Maybe the word “Volkswagen” translates to “problems” in German.
News broke in September of the company’s intentional deception regarding the emissions of its diesel engines. October sales were relatively flat, and dealers felt confident that they could weather the storm with VW’s support.
November, however, told a different story.
Volkswagen sales in the United States collapsed by 25 percent last month. Dealers had hoped that things would improve, Autoweek says,
But as Volkswagen drifts into a third month of a seemingly unbound scandal, that tone is changing and dealer frustrations are bubbling to the surface. The absence of a ready-to-go fix, plus continuing inventory shortages and the prospect of more new-car sales pain, is stirring angst and even anger in VW’s dealer network.
Falling sales are only part of the scandal’s continuing consequences.
We don’t know yet how much of the collapse in sales is due to consumer disdain against Volkswagen. The company can’t sell its diesel-equipped cars until a fix is in place, and supply of gas-powered cars is so low that dealers are basically selling from empty shelves.
It could also be that buyers are still willing to take home a Volkswagen but are forced to wait until dealers have more inventory. Plus, VW has reduced many of the incentives that were active in October, forcing potential buyers to wait even longer to make their purchases.
But Steve Kalafer, who owns a 17-franchise VW dealer, knows the problem that Volkswagen faces won’t be solved with incentives. He told Autoweek,
Volkswagen of America has their head in the sand. It’s not just going to be another incentive or another bonus that gets Volkswagen out of this. It’s going to be the dealers who get Volkswagen out of this. The reputation of Volkswagen is spiraling towards worthlessness.
Those are harsh words from a guy who has a lot riding on Volkswagen’s success.

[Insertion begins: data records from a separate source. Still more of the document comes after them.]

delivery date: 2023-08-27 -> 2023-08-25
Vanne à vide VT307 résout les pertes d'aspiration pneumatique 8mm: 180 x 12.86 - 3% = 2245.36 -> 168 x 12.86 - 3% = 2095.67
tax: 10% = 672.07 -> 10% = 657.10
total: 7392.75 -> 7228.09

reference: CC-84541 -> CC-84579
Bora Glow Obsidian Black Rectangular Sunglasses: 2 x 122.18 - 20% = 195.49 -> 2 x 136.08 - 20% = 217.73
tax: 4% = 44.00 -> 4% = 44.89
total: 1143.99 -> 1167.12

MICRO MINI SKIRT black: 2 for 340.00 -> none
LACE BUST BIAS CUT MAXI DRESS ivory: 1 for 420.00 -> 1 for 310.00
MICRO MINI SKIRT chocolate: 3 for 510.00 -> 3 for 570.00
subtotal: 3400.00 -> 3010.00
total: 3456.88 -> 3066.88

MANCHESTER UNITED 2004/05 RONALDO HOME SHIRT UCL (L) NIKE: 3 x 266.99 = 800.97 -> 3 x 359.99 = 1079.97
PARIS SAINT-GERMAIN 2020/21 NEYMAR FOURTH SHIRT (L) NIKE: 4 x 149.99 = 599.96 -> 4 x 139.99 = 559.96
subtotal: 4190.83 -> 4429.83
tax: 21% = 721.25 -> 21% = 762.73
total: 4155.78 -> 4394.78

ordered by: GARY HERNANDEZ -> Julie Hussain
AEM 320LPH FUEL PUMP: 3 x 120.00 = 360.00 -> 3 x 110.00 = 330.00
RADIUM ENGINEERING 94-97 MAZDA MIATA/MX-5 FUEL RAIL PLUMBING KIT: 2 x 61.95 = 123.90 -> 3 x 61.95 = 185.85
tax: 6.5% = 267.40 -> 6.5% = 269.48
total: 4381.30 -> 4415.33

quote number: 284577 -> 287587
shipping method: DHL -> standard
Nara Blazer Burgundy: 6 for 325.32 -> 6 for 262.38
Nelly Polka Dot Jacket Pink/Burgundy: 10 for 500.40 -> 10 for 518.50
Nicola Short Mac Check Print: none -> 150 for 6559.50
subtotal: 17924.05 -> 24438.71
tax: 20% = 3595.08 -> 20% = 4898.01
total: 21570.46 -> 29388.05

To help pay for the estimated $86 billion costs of the scandal, Volkswagen has secured a 20 billion euro loan from European banks on a 1-year term. If it fails to pay back that loan, VW said it is ready to sell some assets. Keep in mind that VW owns Audi, Porsche, Bentley, Lamborghini, and more. Which ones could go? Nobody knows for sure, but Reuters says,
Volkswagen may also consider divesting luxury car brands Bentley and Lamborghini or motor bike brand Ducati.
Not only is this crisis costing Volkswagen money and customers–it could also cost the company parts of its very structure.
How do you see the next year playing out for Volkswagen?